Official title Phase II Trial of Trastuzumab (Herceptin), Bevacizumab, and Docetaxel (Taxotere) Trial in Stage IV Metastatic Breast Cancer (MBC) Patients
Principal investigator Charles L Shapiro, MD
Description Rationale: Antibodies are proteins that are normally part of the immune system that bind to foreign agents in the body. Researchers manufacture antibodies outside of the human body that bind to specific targets such as proteins in cancer cells. Herceptin is a monoclonal antibody that binds to the human epidermal growth factor receptor (HER-2), and can kill HER2-positive cancer cells. Herceptin is used to treat breast cancer that is HER2-positive, and has spread after treatment with other drugs. Bevacizumab is a signal transduction inhibitor that works by preventing the growth of new blood vessels from surrounding tissue into tumors. Bevacizumab specifically inhibits the vascular endothelial growth factor (VEGF), a substance made by cells that stimulates new blood vessel formation. Research indicates that HER-2 signaling helps to induce VEGF expression. Therefore, cancer treatments targeting both HER-2 and VEGF may improve anti-cancer efficacy in patients. Docetaxel is a chemotherapy agent used against breast and other types of cancer. The current study builds on previous research suggesting the safety and potential for efficacy with combination trastuzumab, bevacizumab, and docetaxel. Purpose: The primary objectives are to determine the progression free survival and evaluate the safety of trastuzumab, bevacizumab, and docetaxel. Secondary objectives are to assess early changes in circulating tumor cells and circulating endothelial cells as predictors of progression free survival and clinical benefit, as well as to determine the overall clinical benefit rate. Treatment: Study participants will be given trastuzumab, bevacizumab, and docetaxel. All study drugs will be given through intravenous infusions once every 21 days. A cycle is considered 3 weeks.
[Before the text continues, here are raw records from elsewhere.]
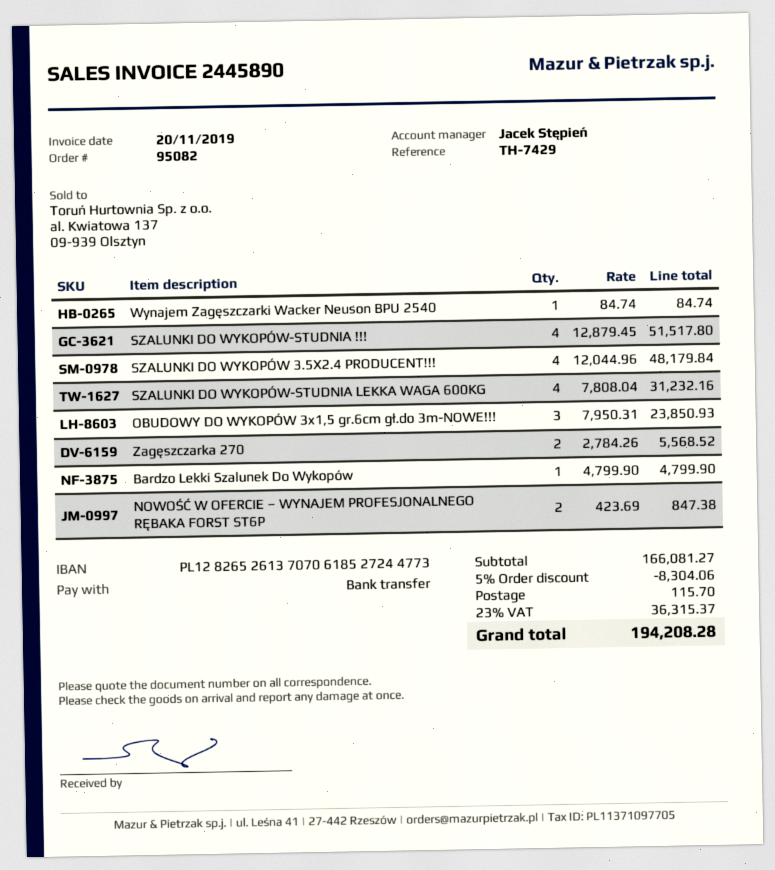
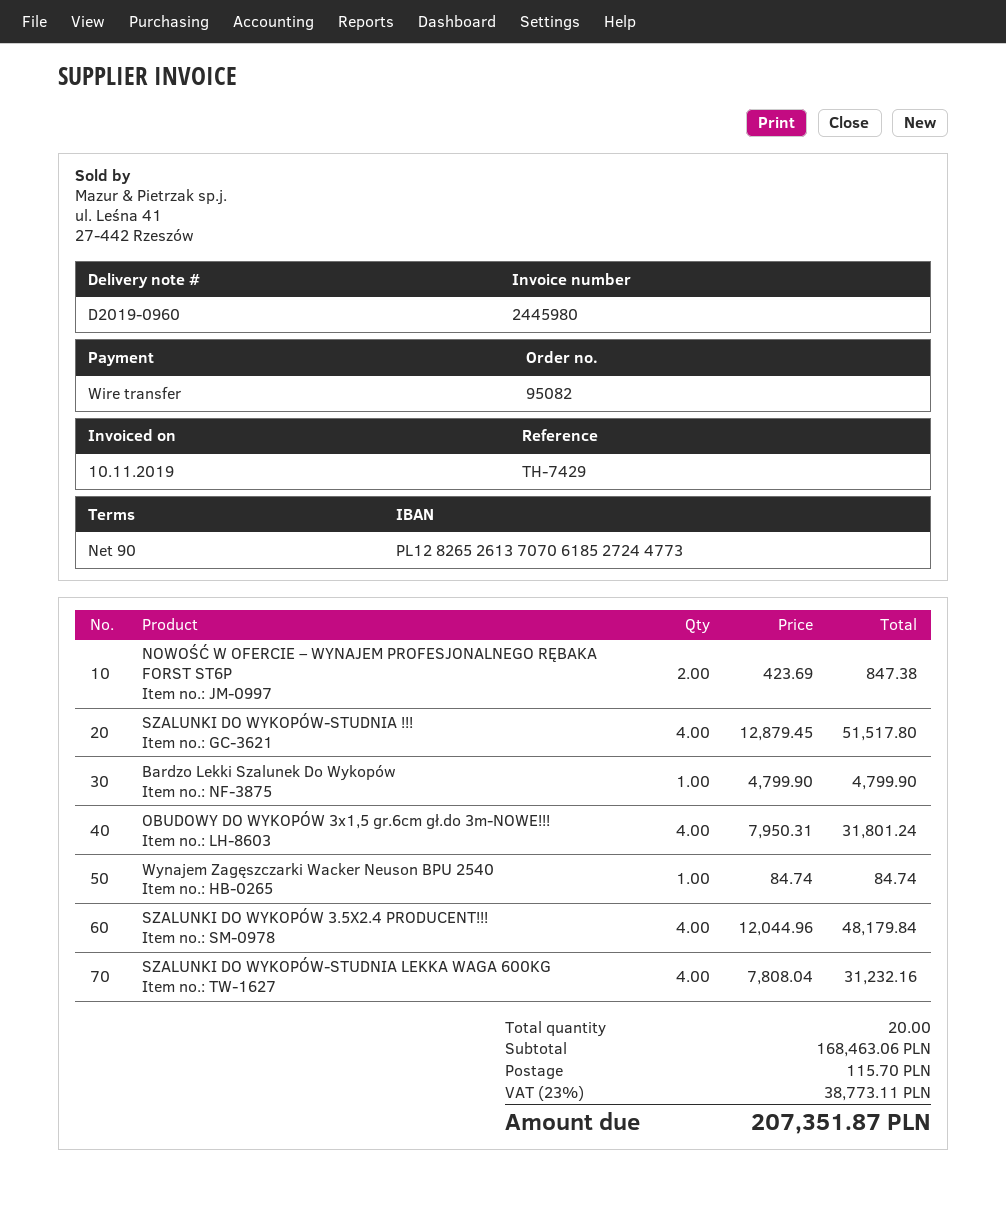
invoice number: 2445890 -> 2445980
invoice date: 2019-11-20 -> 2019-11-10
OBUDOWY DO WYKOPÓW 3x1,5 gr.6cm gł.do 3m-NOWE!!!: 3 x 7950.31 = 23850.93 -> 4 x 7950.31 = 31801.24
Zagęszczarka 270: 2 x 2784.26 = 5568.52 -> none
subtotal: 166081.27 -> 168463.06
discount: 5% = 8304.06 -> none
tax: 23% = 36315.37 -> 23% = 38773.11
total: 194208.28 -> 207351.87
A minimum of 6 study treatment cycles is required unless study participants experience disease growth or intolerable toxicity. The decision to stop docetaxel after 6 cycles is up to the discretion of the treating physician and the patient. Study participants who are deriving a benefit from the study drugs may continue on trastuzumab and bevacizumab alone. Several tests and exams will be given throughout the study to closely monitor study participants.
Trial information was received from ClinicalTrials.gov and was last updated in October 2015.
Information provided to ClinicalTrials.gov by Ohio State University Comprehensive Cancer Center.